Records from a dataset

***

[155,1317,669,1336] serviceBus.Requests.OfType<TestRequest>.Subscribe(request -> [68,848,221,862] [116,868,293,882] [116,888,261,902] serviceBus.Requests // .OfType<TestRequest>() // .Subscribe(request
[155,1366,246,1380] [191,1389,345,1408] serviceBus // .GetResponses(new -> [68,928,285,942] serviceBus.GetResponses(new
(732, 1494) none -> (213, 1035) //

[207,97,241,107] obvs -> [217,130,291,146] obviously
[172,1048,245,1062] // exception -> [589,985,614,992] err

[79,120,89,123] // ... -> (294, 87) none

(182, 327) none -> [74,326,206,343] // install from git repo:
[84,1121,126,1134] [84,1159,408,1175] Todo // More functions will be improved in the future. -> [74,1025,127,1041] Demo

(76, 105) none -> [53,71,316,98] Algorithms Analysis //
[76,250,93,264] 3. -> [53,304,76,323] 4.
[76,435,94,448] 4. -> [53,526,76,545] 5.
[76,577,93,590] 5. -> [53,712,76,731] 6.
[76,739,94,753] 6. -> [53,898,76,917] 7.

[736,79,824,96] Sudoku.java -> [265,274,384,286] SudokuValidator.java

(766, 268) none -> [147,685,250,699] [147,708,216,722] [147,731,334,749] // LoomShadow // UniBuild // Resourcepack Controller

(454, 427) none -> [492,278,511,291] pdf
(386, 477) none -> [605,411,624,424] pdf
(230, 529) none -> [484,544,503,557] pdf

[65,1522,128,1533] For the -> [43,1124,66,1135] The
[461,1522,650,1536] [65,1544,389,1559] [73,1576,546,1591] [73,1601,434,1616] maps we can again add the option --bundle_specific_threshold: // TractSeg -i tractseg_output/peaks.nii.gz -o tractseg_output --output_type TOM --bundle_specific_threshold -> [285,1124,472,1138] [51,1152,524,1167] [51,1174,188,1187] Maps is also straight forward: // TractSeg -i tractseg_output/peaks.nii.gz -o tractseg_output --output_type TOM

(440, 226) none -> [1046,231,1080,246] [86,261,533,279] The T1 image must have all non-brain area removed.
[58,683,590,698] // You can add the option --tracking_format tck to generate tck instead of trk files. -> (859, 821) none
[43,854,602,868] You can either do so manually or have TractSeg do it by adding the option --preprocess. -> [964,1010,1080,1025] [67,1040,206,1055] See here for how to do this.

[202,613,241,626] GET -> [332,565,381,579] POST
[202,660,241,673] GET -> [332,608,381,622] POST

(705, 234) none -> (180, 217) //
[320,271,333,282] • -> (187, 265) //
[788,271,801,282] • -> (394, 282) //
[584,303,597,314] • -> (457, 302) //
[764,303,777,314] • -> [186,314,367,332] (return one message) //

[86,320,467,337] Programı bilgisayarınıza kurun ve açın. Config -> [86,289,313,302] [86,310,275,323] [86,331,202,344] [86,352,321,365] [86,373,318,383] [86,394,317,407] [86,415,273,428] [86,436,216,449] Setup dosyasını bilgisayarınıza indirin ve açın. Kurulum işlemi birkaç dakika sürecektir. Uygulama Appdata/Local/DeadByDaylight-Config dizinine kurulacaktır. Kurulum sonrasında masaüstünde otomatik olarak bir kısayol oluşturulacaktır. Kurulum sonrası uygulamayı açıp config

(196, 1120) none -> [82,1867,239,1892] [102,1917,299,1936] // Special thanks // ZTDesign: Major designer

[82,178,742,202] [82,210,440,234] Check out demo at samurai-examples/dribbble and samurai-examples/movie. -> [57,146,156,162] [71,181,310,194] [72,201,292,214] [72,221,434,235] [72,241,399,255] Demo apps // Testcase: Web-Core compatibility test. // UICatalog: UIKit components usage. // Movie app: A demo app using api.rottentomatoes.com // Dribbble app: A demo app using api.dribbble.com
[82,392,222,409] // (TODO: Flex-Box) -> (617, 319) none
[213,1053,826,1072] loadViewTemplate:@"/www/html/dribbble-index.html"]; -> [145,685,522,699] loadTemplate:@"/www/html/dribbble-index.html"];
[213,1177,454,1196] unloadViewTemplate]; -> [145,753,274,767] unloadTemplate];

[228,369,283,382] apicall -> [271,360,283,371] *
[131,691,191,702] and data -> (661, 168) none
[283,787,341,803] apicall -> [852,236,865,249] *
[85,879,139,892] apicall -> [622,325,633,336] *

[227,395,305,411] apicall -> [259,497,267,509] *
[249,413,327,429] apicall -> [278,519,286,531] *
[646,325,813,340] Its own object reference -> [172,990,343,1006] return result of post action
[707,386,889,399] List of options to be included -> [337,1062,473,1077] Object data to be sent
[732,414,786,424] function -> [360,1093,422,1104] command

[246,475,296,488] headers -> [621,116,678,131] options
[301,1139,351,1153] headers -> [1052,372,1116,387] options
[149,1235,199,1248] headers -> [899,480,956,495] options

***

Activity: Exactly the lines above from the one with "[79,120,89,123] // ... -> (294, 87) none" to the one with "[736,79,824,96] Sudoku.java ->", both included, are to be quoted; leave the rest out.

Task answer:
[79,120,89,123] // ... -> (294, 87) none

(182, 327) none -> [74,326,206,343] // install from git repo:
[84,1121,126,1134] [84,1159,408,1175] Todo // More functions will be improved in the future. -> [74,1025,127,1041] Demo

(76, 105) none -> [53,71,316,98] Algorithms Analysis //
[76,250,93,264] 3. -> [53,304,76,323] 4.
[76,435,94,448] 4. -> [53,526,76,545] 5.
[76,577,93,590] 5. -> [53,712,76,731] 6.
[76,739,94,753] 6. -> [53,898,76,917] 7.

[736,79,824,96] Sudoku.java -> [265,274,384,286] SudokuValidator.java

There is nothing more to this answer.